Brian Walshe internet searches google history wife kids, court hearing arraignment
Internet history reveals that Ana Walshe amassed a $3 million property portfolio that her husband Brian was keen to inherit.
At the time of her disappearance, Ana Walshe had amassed a property portfolio worth $2.8 million, which, according to her husband's internet search history, he was eager to acquire.
Brian Walshe was charged with the murder of his wife this week, and at his arraignment in Quincy District Court in Massachusetts on Wednesday, it was revealed that he had, among other revealing searches, Googled "how long for someone to be missing to inherit."
Brian has pled not guilty to the murder of his wife, but the evidence against him is increasing. According to rumors, the couple collected a collection of homes and rental properties jointly. However, according to public records examined by The Post, they were all in her name alone.
Since 2018, Ana, 39, was affiliated with eight properties in Washington, DC, Maryland, and Massachusetts, four of which she had sold and four of which she held at the time of her disappearance, with a total market value of $2.8 million.

In addition, Ana, who had three sons with Brian, all under the age of six, was the family breadwinner, dividing her time between Washington, D.C., where she worked as a property manager for the real estate conglomerate Tishman Speyer, and their home in California.
In the meantime, Brian was in house arrest after pleading guilty to federal fraud charges in 2021 for selling $80,000 worth of counterfeit Andy Warhol paintings on eBay. Friends of his deceased neurosurgeon father also accused him of stealing from his estate, but he insisted that he and his son were the sole legitimate heirs to his will.
Ana's real estate transactions continued until she vanished. Ana sold her apartment in Revere, Massachusetts, a suburb of Boston, on December 29, less than a week before her employer reported her as missing. In 2020, she purchased the property for $137,000; it was sold for $220,000, a gain of nearly fifty percent.
Mike and Mandi Silva, who had rented that apartment for four years, had previously told The Post that they felt rushed out of the home and that they had not been informed that it had been sold.
They had worked on the couple's homes and said that Ana "wore the pants in the family" while Brian "presented himself as an investor" but "would wear a robe in his house the entire time."

In March, the aspiring real estate magnate sold a million-dollar home in Massachusetts and purchased a comparable home in Washington, D.C.
In less than two months, the home she owned in Cohasset, Massachusetts, where she resided with her husband and children, sold for $1,385,000. The five-bedroom, four-bathroom home was purchased in 2020 for $800,000, according to public records.
The mother then purchased a $1.3 million mansion in the center of the Chevy Chase district in Washington, D.C. The residence contains four bedrooms, two full bathrooms, two half bathrooms, and a kitchen that has been recently refurbished. According to public records, she co-owns the home with an investor who is not her husband.
Walshe also purchased a row house in Baltimore for $191,500 in September.
In 2020, she made a profit when she sold a home she purchased in 2018 for $510,000 in Marblehead, Massachusetts, north of Boston, for $840,100 in 2020. This $800,000 appeared to have been invested in the $800,000 Cohasset property she acquired in 2020 and sold last year.
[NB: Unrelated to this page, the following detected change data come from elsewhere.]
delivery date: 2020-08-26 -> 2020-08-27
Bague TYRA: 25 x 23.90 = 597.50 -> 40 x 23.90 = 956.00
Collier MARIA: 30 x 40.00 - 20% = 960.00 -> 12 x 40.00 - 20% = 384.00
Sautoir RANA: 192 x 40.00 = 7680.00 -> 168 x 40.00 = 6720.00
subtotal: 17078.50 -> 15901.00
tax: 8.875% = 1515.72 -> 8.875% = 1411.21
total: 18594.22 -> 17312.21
She also had two investment homes in Lynn, Massachusetts, which she purchased in 2018 for a total of $135,000 and $139,900.
After Ana's death and Brian's incarceration, the future of her property interests is uncertain. Prosecutors painted a damning portrait of Brian in court on Wednesday, detailing how he had initially sought up divorce information for his wife.
During the court, Assistant District Attorney Lynn Beland alleged, "Instead of divorcing Ana Walshe, Brian Walshe is thought to have dismembered and dumped her body."
The criminal complaint against Brian, which was released on Wednesday, alleged in one count that he "assaulted and beat Ana Walshe with the intent to kill her, and by such assault and beating did kill and murder her."
On January 3, surveillance footage captured a man driving a Volvo matching Brian's description depositing heavy trash bags in dumpsters at apartment complexes in Brockton and Abington.
Beland claimed that by the time investigators were made aware of Ana's disappearance and inspected the dumpsters in question, the bags had already been transported and destroyed.
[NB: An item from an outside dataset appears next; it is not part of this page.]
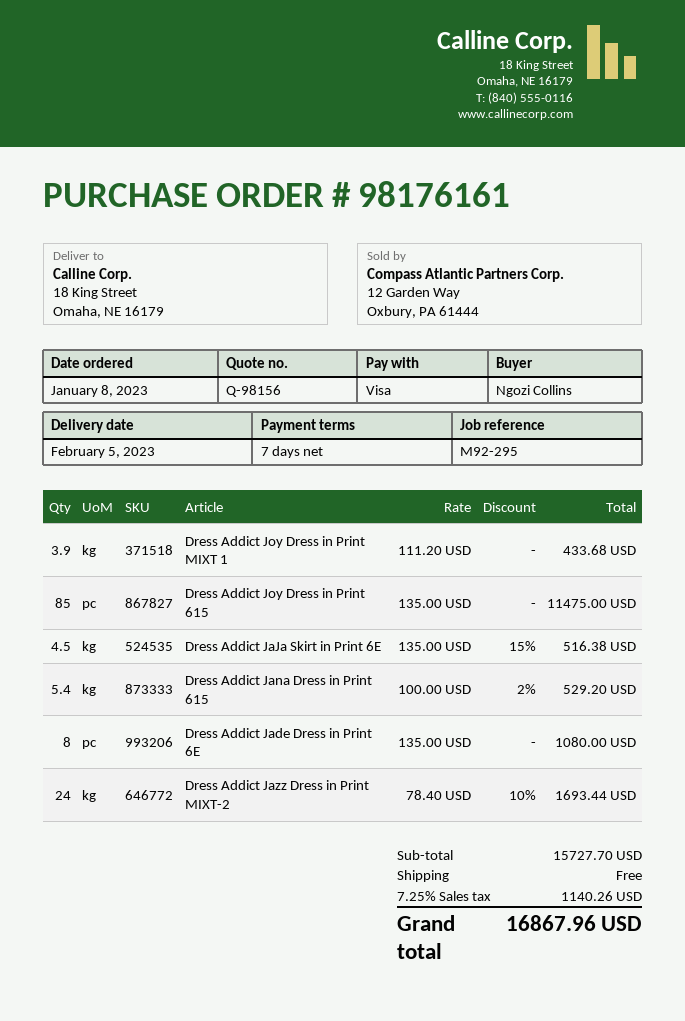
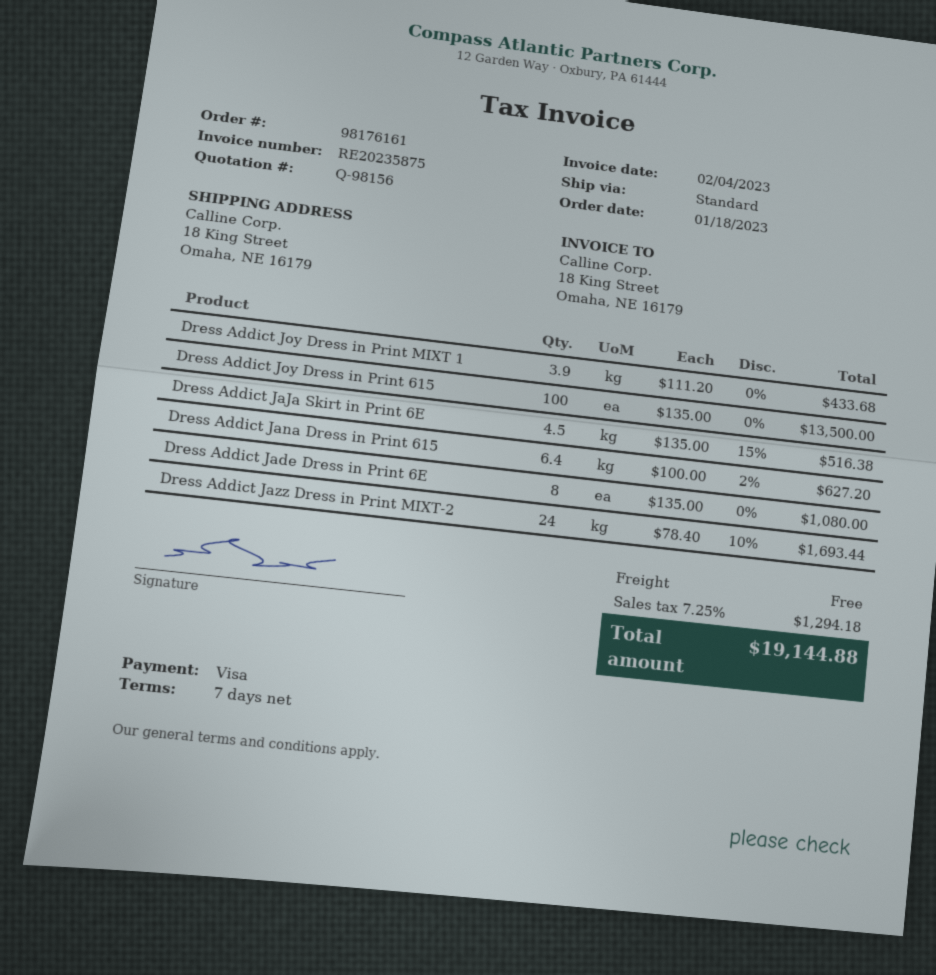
order date: 2023-01-08 -> 2023-01-18
Dress Addict Joy Dress in Print 615: 85 x 135.00 = 11475.00 -> 100 x 135.00 = 13500.00
Dress Addict Jana Dress in Print 615: 5.4 x 100.00 - 2% = 529.20 -> 6.4 x 100.00 - 2% = 627.20
tax: 7.25% = 1140.26 -> 7.25% = 1294.18
total: 16867.96 -> 19144.88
However, the same could not be stated about the garbage bags that Brian was believed to have discarded at his mother's apartment complex in Swampscott on January 5.
The bags were tracked to a waste transfer center in Peabody, north of Boston, by the police. In addition to the previously reported bloodstained carpet, hatchet, and hacksaw, Beland said that police officers discovered towels, slippers, tape, and a Tyvek suit identical to the one Brian purchased days prior.
In addition, the trash contained a Prada purse and Hunter boots that matched what Ana was reportedly wearing when she was last seen. In addition, a COVID-19 immunization card in her name was discovered.
DNA analysis of the objects, according to Beland, confirmed both Ana and Brian's genetic material on the bloodied slipper and the Tyvek suit.
Walshe is now being charged with improper transportation of a body in connection with his missing wife. On Wednesday, he was ordered held without bail.